Where a line in the records below contains the string "machine", tally it; give only the final number.

--- Source material Enclosed Below ---

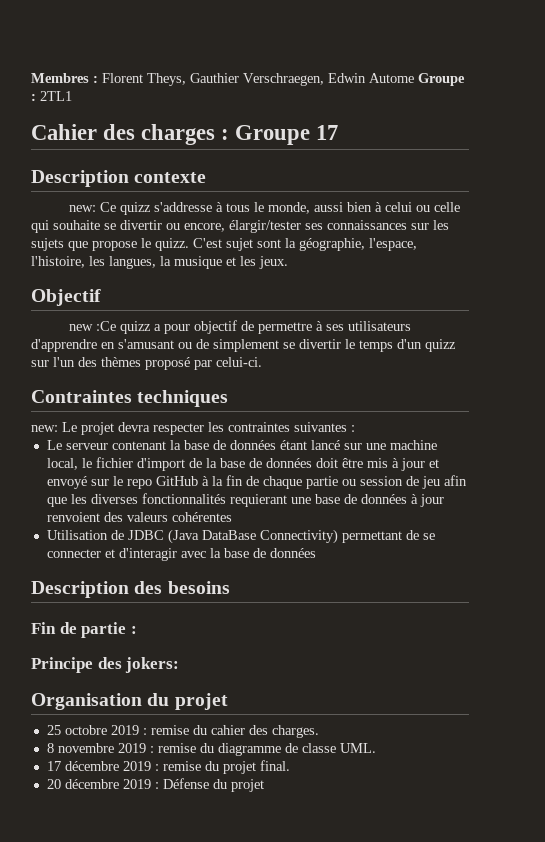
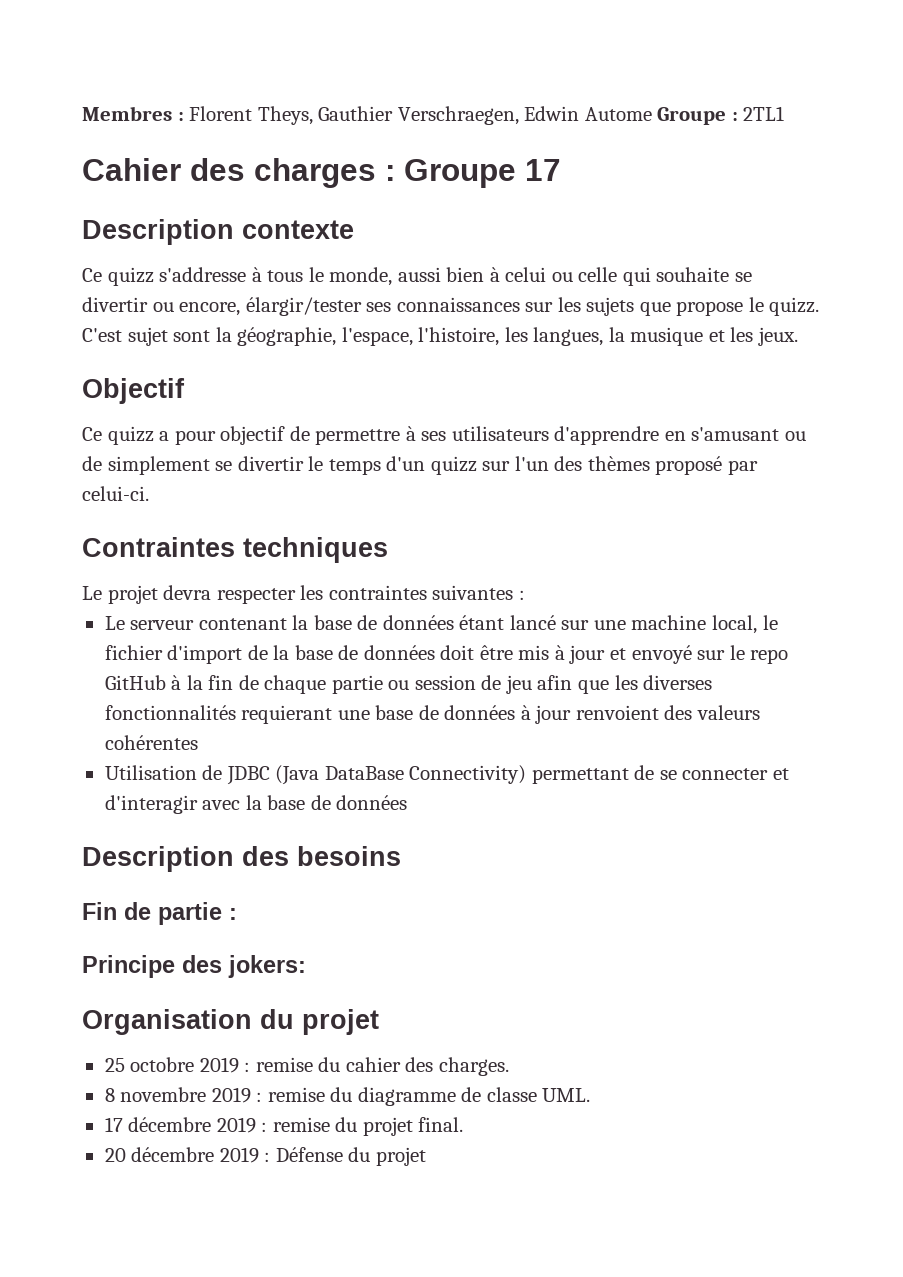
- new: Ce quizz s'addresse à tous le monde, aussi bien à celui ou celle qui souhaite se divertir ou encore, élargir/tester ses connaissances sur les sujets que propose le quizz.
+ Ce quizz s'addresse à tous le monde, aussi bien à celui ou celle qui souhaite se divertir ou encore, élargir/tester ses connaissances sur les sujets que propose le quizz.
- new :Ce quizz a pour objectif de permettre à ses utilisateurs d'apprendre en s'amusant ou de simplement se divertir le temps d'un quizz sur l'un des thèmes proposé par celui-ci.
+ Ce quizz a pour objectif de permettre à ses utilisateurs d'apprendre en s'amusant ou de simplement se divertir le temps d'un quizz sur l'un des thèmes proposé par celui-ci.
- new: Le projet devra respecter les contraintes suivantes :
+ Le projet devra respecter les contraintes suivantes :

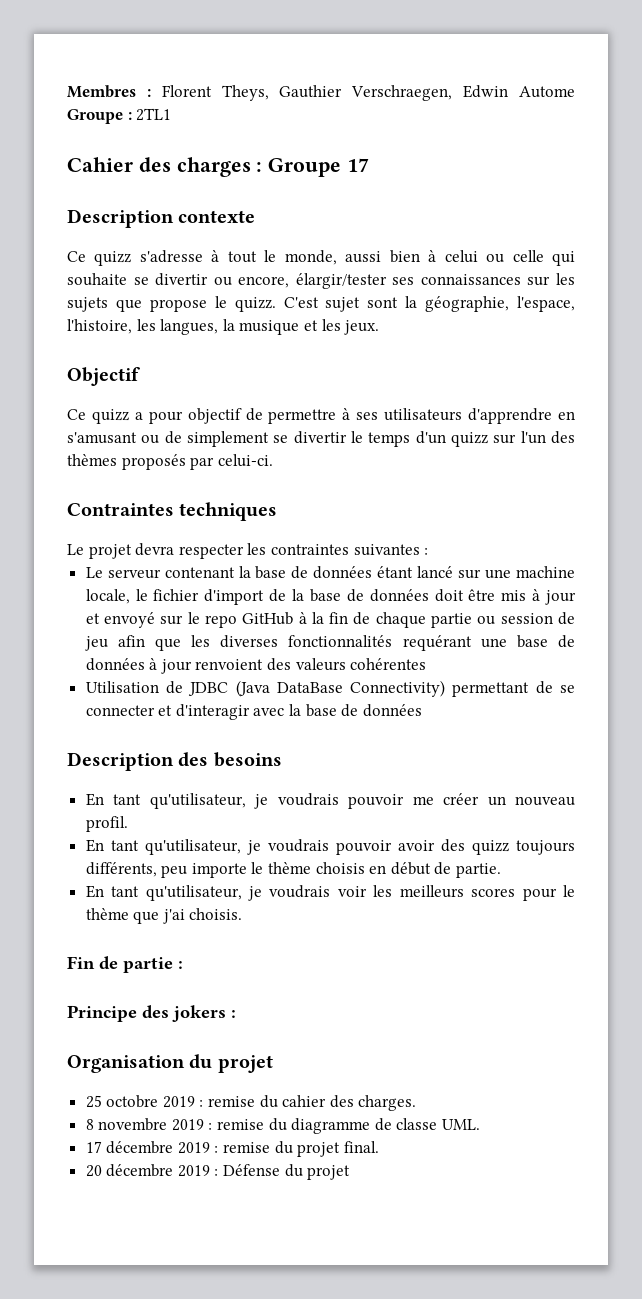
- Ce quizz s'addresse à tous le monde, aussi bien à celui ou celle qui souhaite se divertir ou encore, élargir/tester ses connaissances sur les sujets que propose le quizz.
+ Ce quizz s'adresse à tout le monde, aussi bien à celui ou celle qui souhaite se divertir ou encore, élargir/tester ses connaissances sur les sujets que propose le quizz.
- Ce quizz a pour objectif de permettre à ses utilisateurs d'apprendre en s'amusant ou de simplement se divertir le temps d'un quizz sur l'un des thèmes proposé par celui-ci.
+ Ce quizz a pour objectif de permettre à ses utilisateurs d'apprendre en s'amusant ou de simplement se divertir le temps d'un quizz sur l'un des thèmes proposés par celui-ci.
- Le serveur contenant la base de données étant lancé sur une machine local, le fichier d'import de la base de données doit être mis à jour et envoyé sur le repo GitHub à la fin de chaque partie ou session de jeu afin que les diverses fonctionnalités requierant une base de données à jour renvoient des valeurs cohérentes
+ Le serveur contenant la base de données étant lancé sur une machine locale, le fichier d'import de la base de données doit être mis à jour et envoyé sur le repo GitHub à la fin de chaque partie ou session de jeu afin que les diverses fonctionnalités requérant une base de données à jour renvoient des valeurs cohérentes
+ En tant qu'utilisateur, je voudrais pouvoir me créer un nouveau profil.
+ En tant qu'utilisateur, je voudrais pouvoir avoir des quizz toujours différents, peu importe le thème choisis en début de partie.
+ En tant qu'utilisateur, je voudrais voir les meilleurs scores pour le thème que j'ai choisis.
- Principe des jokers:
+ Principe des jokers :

--- End of Enclosed Source material ---
--- Source material Enclosed Below ---

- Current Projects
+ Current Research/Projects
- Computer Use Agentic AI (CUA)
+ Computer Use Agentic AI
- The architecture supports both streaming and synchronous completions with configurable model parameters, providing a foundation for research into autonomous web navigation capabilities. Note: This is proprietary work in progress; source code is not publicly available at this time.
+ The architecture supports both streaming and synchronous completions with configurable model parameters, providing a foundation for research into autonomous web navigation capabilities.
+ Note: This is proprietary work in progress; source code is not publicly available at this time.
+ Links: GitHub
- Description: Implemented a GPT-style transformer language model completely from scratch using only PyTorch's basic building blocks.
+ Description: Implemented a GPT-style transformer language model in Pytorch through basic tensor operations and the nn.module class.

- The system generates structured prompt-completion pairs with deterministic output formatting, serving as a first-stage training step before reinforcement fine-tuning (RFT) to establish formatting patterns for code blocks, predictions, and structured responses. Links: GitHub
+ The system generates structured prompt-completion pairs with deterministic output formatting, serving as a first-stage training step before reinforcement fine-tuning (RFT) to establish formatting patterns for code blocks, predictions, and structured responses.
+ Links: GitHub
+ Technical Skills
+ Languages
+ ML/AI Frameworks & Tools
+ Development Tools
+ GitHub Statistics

--- End of Enclosed Source material ---
--- Source material Enclosed Below ---

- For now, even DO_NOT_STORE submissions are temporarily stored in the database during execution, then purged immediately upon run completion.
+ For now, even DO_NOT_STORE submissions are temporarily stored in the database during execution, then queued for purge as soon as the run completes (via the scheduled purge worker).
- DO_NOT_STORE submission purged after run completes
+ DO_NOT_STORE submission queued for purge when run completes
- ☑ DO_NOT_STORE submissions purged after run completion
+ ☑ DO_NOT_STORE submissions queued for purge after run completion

--- End of Enclosed Source material ---

**Result of this exercise**
2